Big data is helping as a crime forecaster in UK these days and is proving as a helpful tool to reduce burglaries. Since, 2011 using computer algorithms and data have been yielding some great results for the police of Los Angeles and Manchester who ran radical trials.
But from mid 2015, the cops from said regions claim to have valid proof that big data is helping them spot patterns in the way criminals behaved and is thus helping in bringing down crime rate.
For instance, LAPD has valid proof that big data is helping them identify burglary activities in advance. They say that the available crime data with them has proved a fact that chances of burglaries are high within 200m radius of the first burglary. They added that the risk is often greater on the same side of the street that the 1st burglary occurred.
Similar trials are also taking place across UK, from Kent to Yorkshire. The results suggest that predictive policing models can help cut crimes where perpetrators exhibit predictable patterns of behavior.
For instance, in 2011, in Trafford, Manchester, police noted a 26.6% fall in burglaries, compared to a 9.8% fall across Greater Manchester in the same period.

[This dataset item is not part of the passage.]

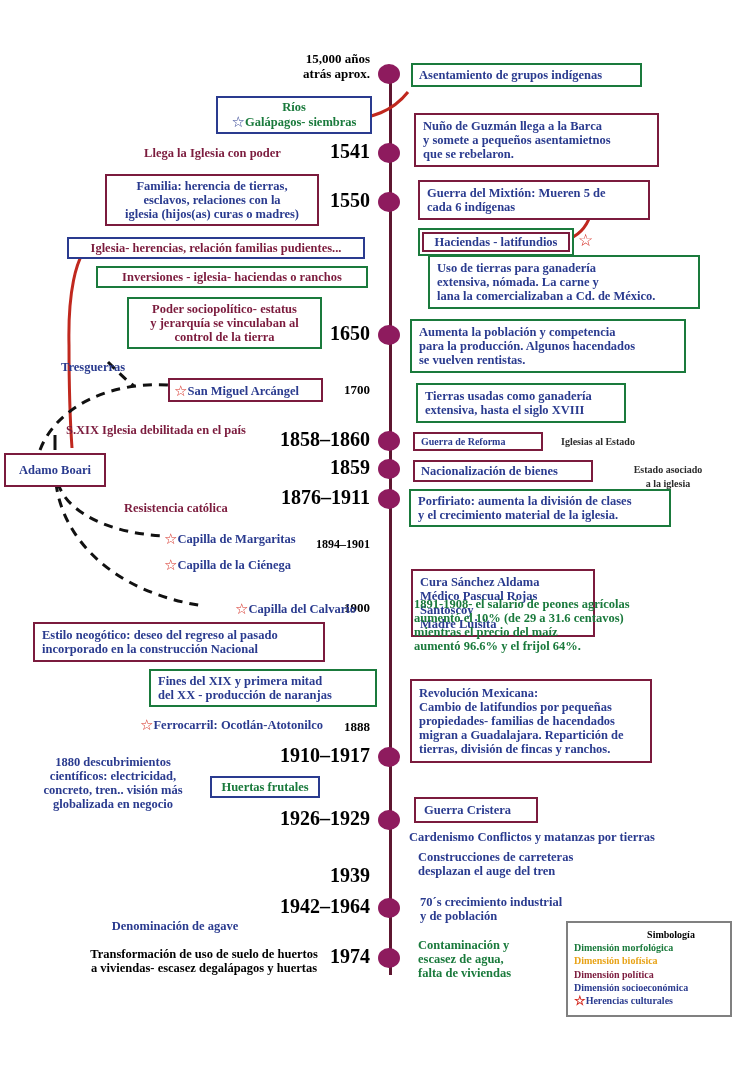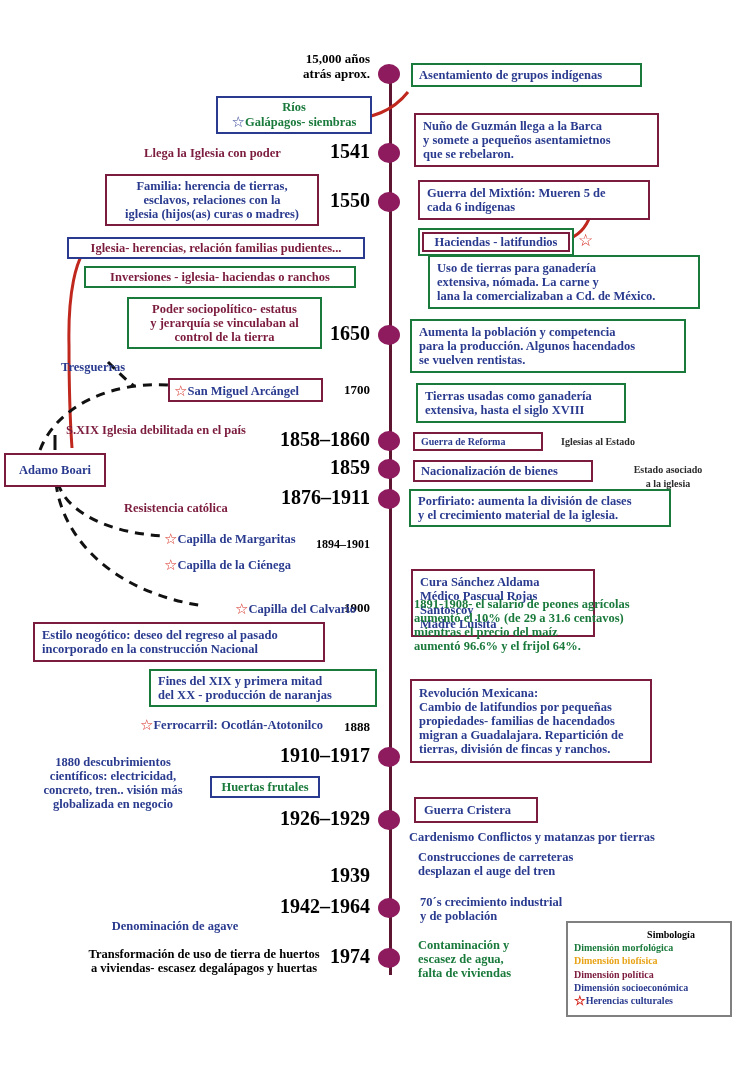"Inversiones - iglesia- haciendas o" div.abs { left: 84px -> 96px }
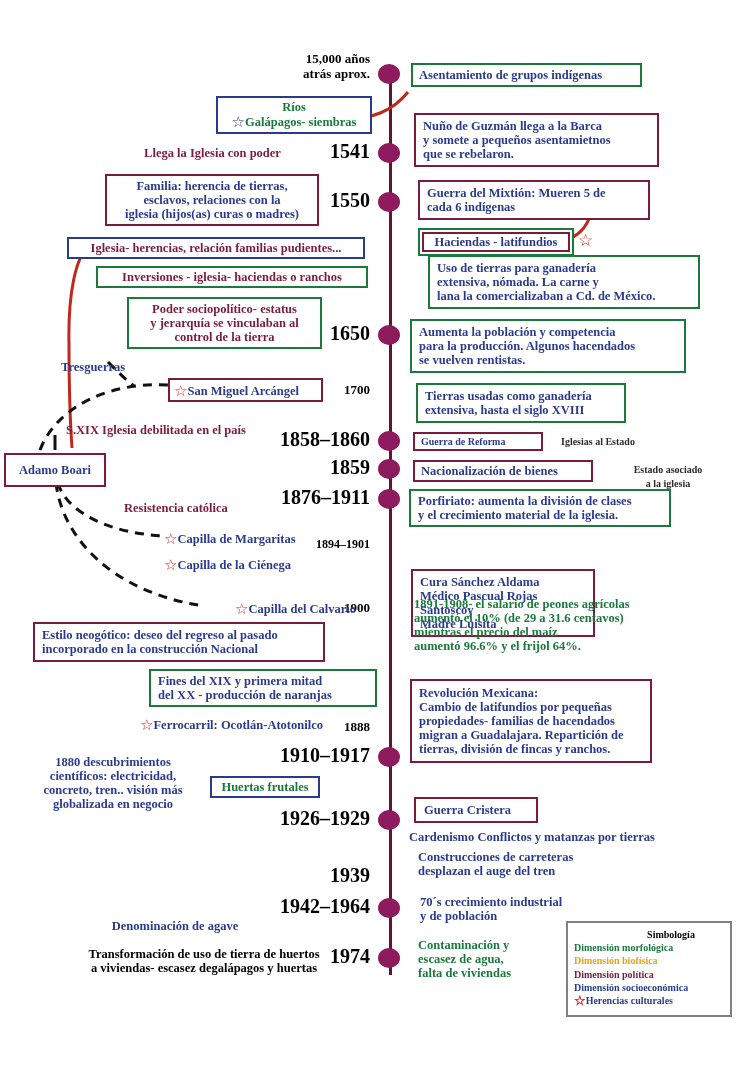"Transformación de uso de tierra" div.abs { text: tierra -> suelo }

However, the Police officials at Kent divulge a slightly less straightforward experience. They say that it ran a successful four-month trial starting in December 2012, but after rolling out predictive policing across the county in April 2013, recorded an increase in crime for the following year. The rise of crime rate blame was due to failure in deploying resources effectively and inaccurate crime data.
Research shows predictive analysis can identify hotspots more accurately, and separate studies show targeting police patrol and problem-solving in hotspots can reduce crime.
Therefore, forces in the UK and US are testing the effect of combining prediction with action to remove the causes of crime. The Metropolitan Police is currently undertaking the UK’s biggest pilot, assessing three types of predictive software, and is expected to publish findings later in early 2016.